### Action item
The full listing is to be returned exactly as given, but without pictures.
[Material to process — start]
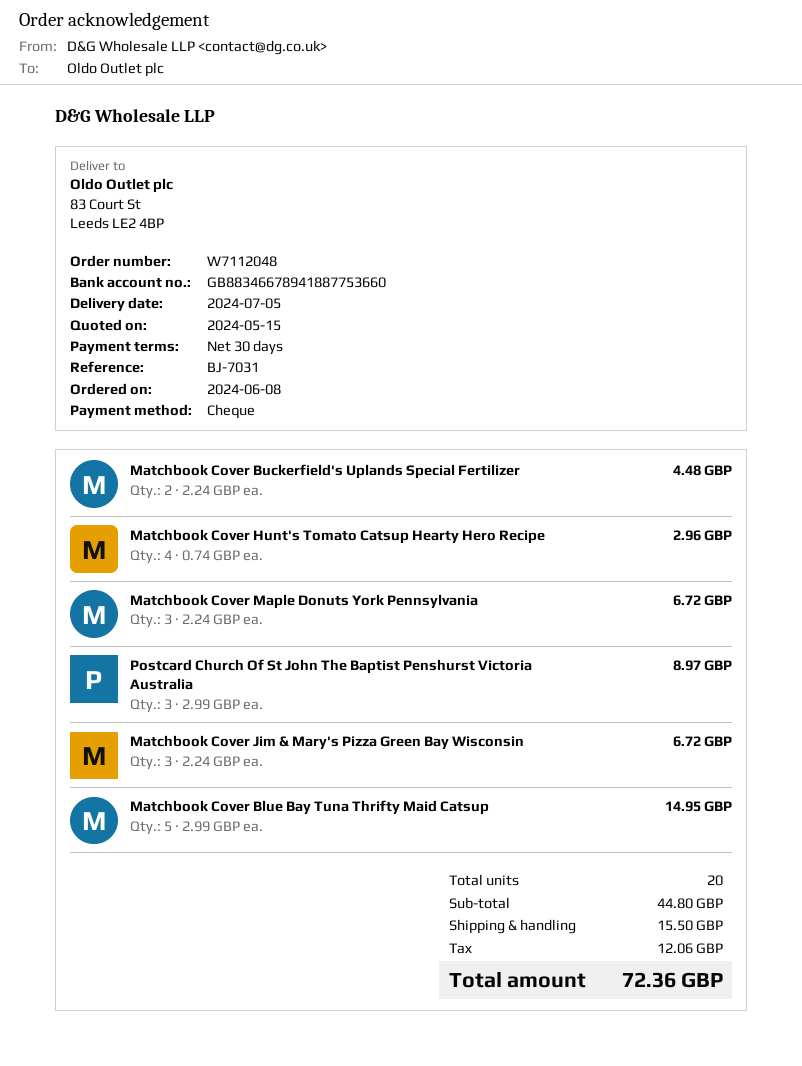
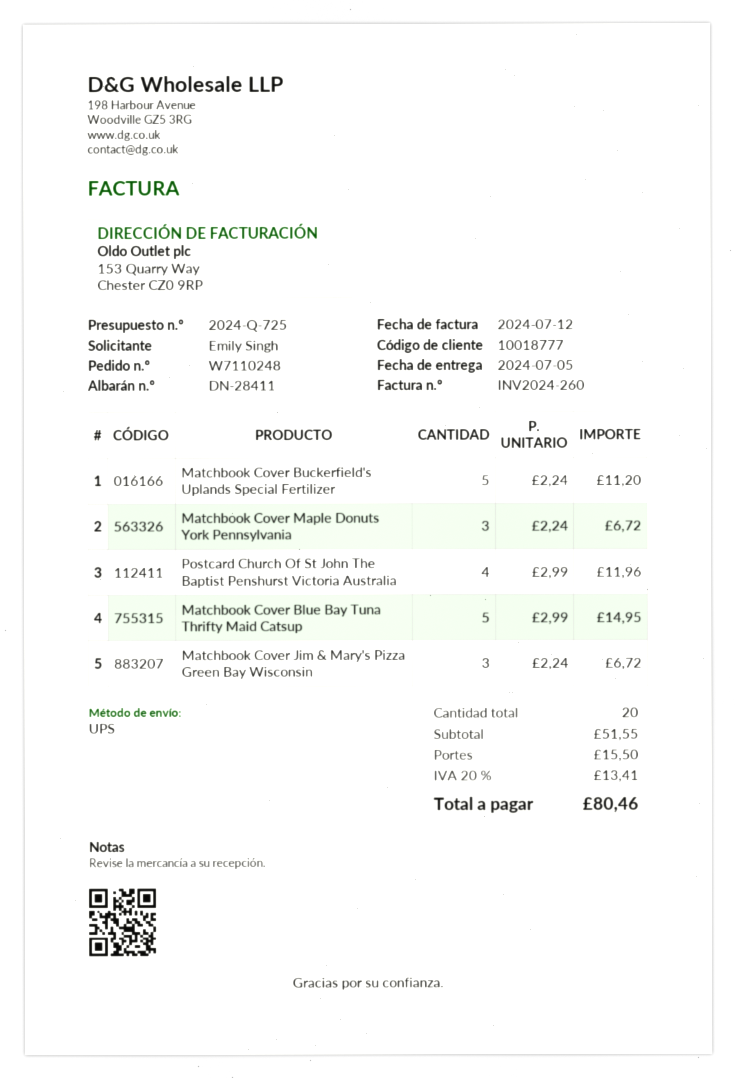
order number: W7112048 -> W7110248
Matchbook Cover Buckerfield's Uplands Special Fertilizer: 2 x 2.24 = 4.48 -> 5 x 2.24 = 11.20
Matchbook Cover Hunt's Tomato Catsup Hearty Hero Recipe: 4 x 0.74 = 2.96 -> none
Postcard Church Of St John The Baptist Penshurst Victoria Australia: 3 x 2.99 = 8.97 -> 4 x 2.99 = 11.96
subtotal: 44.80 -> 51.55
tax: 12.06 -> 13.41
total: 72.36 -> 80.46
[Material to process — finish]
### Answer space
order number: W7112048 -> W7110248
Matchbook Cover Buckerfield's Uplands Special Fertilizer: 2 x 2.24 = 4.48 -> 5 x 2.24 = 11.20
Matchbook Cover Hunt's Tomato Catsup Hearty Hero Recipe: 4 x 0.74 = 2.96 -> none
Postcard Church Of St John The Baptist Penshurst Victoria Australia: 3 x 2.99 = 8.97 -> 4 x 2.99 = 11.96
subtotal: 44.80 -> 51.55
tax: 12.06 -> 13.41
total: 72.36 -> 80.46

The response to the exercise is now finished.